Time-of-Day (ToD) tariffs charge more for electricity in peak hours and less during solar hours. India's 2023 rules set peak rates about 20% higher and solar-hour rates about 20% lower; a March 2026 draft amendment revises the peak multipliers, pushes rollout deadlines to 2027-28 and links ToD to demand response and mandatory storage for large solar prosumers. This explainer decodes both and their effect on rooftop-solar and battery economics.

By Pruthvi A.· Reviewed by Arjun Nair··9 min read

In 50 words: Time-of-Day tariffs price electricity by the hour: costlier at the evening peak, cheaper during solar hours. India's 2023 rules set peak rates about 20% above normal and solar-hour rates about 20% below. A March 2026 draft amendment revises the peak multipliers to 1.2x for large users, pushes deadlines to 2027-28, and links ToD to demand response and storage.

For a century, most Indian consumers paid a single flat rate for electricity no matter when they used it — the same price for a fan at 2 PM, when solar floods the grid, as for an air-conditioner at 10 PM, when the grid is scrambling to keep up. That model is ending. Time-of-Day (ToD) tariffs make the price of a unit depend on the hour it is consumed, nudging demand away from the stressed evening peak and toward the cheap, sunny middle of the day. The Ministry of Power set the framework in 2023, and a fresh draft amendment in March 2026 rewrites the details. This explainer covers what ToD is, exactly what the 2023 rules and the 2026 draft say, who is affected and when, and — most usefully for readers — how ToD changes the maths on rooftop solar and home batteries.

Table of contents

  1. What a Time-of-Day tariff actually is
  2. The 2023 rules: the baseline every state inherits
  3. The March 2026 draft amendment: what changes
  4. Rollout timeline and the smart-meter dependency
  5. What ToD does to rooftop-solar and battery economics
  6. State by state: why your bill differs
  7. Frequently asked questions
  8. What to watch next

1. What a Time-of-Day tariff actually is

Under a flat tariff, a unit of electricity costs the same at every hour.
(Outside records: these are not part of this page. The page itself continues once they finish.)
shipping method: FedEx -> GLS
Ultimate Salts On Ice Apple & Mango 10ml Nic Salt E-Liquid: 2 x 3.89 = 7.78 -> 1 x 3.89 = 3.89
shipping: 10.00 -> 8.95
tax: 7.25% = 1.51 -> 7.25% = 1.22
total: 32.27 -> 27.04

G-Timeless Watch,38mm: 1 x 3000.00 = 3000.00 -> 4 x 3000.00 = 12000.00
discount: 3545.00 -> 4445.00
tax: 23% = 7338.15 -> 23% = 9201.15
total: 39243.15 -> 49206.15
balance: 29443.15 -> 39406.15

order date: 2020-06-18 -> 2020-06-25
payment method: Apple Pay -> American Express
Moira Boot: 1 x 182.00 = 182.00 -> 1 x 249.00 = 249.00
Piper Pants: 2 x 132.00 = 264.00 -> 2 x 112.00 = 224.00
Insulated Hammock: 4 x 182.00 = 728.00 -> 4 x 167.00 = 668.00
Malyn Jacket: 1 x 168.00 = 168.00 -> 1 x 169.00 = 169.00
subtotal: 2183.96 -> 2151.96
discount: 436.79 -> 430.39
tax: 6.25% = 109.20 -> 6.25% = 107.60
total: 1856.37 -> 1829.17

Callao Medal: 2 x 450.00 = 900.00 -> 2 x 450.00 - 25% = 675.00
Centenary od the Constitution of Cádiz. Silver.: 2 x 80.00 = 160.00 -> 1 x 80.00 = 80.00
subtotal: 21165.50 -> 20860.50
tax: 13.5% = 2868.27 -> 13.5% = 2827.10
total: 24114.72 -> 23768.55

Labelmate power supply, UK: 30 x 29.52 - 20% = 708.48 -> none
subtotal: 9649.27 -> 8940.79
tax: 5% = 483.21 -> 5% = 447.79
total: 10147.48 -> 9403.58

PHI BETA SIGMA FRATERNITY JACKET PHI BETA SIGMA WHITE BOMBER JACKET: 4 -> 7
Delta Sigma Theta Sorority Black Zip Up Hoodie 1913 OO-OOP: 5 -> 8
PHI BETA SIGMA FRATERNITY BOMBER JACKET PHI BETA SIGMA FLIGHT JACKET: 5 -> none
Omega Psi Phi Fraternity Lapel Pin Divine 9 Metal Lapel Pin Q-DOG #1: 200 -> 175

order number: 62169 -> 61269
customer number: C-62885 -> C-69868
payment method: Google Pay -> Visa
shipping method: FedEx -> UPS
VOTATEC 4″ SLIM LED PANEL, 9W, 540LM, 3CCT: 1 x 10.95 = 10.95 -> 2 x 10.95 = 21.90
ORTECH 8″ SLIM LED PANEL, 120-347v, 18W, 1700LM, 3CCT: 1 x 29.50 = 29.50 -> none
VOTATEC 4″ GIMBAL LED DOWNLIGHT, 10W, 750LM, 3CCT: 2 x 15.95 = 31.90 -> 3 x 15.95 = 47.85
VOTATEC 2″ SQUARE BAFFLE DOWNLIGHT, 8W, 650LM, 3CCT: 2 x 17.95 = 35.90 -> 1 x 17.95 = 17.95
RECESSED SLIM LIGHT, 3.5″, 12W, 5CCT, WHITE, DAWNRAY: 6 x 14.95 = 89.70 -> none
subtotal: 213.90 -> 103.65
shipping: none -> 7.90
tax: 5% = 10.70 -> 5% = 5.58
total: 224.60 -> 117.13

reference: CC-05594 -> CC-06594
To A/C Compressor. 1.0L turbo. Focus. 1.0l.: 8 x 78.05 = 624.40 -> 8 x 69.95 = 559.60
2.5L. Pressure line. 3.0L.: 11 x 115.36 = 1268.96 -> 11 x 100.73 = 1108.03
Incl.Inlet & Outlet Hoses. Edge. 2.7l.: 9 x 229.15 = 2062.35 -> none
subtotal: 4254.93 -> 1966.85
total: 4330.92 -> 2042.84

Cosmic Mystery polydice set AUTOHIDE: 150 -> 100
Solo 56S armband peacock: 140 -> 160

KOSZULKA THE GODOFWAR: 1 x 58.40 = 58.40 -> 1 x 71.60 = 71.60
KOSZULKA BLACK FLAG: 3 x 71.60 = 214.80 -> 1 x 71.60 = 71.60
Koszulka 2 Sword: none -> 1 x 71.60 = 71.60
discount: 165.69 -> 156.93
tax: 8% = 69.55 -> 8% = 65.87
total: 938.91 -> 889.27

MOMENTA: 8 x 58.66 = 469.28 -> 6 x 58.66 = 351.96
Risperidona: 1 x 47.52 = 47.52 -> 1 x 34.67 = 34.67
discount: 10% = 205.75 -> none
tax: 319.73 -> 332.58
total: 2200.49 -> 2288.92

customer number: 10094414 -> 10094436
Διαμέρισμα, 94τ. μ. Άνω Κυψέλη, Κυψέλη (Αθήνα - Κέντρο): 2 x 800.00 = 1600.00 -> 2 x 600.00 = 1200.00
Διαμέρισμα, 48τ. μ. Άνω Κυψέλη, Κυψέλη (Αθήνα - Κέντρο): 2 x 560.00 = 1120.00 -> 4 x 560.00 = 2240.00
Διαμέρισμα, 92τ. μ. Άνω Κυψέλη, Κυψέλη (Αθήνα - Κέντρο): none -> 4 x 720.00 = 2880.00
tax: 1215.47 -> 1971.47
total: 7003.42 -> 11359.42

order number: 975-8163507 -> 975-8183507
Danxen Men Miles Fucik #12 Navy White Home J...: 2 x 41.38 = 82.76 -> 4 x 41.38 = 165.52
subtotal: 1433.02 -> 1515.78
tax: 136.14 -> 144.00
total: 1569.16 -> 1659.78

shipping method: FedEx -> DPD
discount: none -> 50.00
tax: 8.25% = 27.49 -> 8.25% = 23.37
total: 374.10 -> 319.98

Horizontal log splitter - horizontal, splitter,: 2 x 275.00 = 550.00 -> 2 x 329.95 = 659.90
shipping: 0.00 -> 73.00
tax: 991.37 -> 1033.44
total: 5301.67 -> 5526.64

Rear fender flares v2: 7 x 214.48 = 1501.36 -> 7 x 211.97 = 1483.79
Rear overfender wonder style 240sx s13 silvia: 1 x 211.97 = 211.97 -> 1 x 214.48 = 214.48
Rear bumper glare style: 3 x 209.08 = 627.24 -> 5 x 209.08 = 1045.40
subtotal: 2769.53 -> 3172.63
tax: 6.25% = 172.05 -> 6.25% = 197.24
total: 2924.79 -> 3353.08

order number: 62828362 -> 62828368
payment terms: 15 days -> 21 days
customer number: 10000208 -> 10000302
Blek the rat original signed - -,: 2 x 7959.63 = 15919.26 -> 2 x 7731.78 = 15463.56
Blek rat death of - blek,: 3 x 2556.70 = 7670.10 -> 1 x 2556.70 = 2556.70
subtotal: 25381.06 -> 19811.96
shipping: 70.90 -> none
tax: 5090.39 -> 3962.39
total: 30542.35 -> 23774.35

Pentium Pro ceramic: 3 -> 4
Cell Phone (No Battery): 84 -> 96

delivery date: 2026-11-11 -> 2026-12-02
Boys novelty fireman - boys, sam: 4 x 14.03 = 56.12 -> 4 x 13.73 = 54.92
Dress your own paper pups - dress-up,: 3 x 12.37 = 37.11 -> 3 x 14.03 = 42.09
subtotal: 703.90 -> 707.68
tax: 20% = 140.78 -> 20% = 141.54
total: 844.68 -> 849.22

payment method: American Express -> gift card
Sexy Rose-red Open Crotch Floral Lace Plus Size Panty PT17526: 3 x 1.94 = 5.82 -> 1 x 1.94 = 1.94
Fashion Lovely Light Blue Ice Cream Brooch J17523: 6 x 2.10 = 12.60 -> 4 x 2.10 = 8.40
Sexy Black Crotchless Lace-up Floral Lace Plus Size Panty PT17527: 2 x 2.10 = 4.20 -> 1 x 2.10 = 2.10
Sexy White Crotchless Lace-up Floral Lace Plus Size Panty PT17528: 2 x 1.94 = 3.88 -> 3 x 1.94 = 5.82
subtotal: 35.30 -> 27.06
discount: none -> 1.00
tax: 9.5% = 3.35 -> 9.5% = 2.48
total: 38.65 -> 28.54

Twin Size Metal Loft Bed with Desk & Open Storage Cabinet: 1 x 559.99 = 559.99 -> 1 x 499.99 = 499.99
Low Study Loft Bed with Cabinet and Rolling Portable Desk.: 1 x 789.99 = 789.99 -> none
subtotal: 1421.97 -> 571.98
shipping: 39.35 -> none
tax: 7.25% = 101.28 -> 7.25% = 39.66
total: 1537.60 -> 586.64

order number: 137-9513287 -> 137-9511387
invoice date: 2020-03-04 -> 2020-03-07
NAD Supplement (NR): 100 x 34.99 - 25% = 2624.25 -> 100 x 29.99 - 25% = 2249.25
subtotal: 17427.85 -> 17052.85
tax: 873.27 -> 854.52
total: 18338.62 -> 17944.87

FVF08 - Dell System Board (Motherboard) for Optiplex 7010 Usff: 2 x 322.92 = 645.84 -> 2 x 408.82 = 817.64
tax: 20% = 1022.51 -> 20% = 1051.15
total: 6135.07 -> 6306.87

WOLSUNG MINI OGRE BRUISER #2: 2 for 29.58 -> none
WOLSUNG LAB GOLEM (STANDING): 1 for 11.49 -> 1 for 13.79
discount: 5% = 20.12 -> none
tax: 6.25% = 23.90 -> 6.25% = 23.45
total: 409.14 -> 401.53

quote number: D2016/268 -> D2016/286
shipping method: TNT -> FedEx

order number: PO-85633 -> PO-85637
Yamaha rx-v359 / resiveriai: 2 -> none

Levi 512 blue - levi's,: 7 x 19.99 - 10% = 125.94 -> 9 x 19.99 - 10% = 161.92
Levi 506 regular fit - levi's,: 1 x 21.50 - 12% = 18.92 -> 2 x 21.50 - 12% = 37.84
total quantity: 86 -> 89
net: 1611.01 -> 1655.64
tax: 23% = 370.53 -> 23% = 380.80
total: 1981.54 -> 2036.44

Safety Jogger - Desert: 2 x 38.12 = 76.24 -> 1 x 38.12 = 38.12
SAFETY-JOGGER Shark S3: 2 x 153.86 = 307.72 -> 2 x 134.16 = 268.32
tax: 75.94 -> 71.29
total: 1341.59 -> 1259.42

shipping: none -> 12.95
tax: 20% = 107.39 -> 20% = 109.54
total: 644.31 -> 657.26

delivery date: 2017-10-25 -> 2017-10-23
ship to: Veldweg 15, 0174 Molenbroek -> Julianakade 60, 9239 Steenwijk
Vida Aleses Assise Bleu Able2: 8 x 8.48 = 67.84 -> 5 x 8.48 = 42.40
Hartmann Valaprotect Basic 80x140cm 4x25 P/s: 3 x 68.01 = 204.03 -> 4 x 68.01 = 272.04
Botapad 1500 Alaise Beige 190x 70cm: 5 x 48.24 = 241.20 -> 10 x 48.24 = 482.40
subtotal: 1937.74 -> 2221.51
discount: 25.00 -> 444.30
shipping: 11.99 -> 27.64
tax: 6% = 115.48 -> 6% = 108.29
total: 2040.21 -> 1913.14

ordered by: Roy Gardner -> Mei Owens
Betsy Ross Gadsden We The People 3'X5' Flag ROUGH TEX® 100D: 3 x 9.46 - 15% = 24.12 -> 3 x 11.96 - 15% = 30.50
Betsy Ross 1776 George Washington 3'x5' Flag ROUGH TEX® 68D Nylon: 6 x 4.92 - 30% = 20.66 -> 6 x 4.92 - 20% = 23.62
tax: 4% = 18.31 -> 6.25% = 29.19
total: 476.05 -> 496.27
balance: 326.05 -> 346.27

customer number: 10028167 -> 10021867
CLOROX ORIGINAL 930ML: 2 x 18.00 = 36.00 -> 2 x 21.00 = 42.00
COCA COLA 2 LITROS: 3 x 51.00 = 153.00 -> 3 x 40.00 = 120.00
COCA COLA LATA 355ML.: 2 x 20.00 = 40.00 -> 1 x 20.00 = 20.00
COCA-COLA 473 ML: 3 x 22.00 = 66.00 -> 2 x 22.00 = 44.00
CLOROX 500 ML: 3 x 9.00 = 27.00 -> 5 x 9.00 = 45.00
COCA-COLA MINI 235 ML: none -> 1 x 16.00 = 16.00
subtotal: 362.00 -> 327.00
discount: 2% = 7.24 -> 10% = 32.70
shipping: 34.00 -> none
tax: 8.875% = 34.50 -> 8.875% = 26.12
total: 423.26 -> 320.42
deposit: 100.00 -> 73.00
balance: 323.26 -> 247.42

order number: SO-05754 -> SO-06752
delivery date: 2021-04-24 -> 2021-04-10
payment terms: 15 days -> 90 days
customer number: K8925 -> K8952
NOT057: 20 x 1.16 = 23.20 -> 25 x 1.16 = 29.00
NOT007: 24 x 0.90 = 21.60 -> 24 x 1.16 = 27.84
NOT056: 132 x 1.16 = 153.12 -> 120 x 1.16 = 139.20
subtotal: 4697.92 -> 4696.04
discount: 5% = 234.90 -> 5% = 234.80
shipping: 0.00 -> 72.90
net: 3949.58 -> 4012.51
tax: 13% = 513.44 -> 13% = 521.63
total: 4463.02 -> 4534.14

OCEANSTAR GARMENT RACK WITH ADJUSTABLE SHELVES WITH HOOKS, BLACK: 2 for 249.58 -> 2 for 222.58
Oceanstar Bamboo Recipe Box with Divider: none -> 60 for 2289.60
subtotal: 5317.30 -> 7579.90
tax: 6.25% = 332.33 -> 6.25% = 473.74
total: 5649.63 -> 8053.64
Under a ToD tariff, the day is divided into blocks — typically a peak block (the high-demand evening and sometimes morning hours), a normal block, and a solar block (the daytime hours when solar generation is abundant). Each block carries a different per-unit price: highest at peak, lowest during solar hours.

The purpose is not to raise revenue but to reshape demand. If evening power is expensive and midday power is cheap, consumers with any flexibility — running a water pump, charging an EV, pre-cooling a building, heating water — have a reason to shift that load into the cheap hours. At national scale, flattening the evening peak reduces the need to fire up costly peaking plants and, increasingly, reduces the amount of battery storage the grid must build to survive the post-sunset ramp. ToD is, in effect, a price signal that asks consumers to help balance a grid that is becoming solar-heavy by day and supply-tight by night.

2. The 2023 rules: the baseline every state inherits

India's ToD framework was set by the Electricity (Rights of Consumers) Amendment Rules notified on 14 June 2023. Their core numbers became the template every State Electricity Regulatory Commission (SERC) works from:

  • Peak hours: tariff at least 20% higher than the normal rate for commercial and industrial (C&I) consumers, and at least 10% higher for other consumers.
  • Solar hours: tariff at least 20% lower than normal, applied during a solar window of eight hours in the day, with the exact hours fixed by each state's regulator.
  • Coverage: mandatory for C&I consumers with maximum demand of 10 kW and above from 1 April 2024, and for most other consumers (agriculture excluded) from 1 April 2025.

In practice, implementation has been uneven. Many states folded ToD into commercial and industrial tariffs on schedule, but the extension to households and small businesses stalled, because it depends on smart meters that can record consumption by time block — infrastructure many discoms are still rolling out. That gap between rule and reality is exactly what the 2026 draft tries to fix.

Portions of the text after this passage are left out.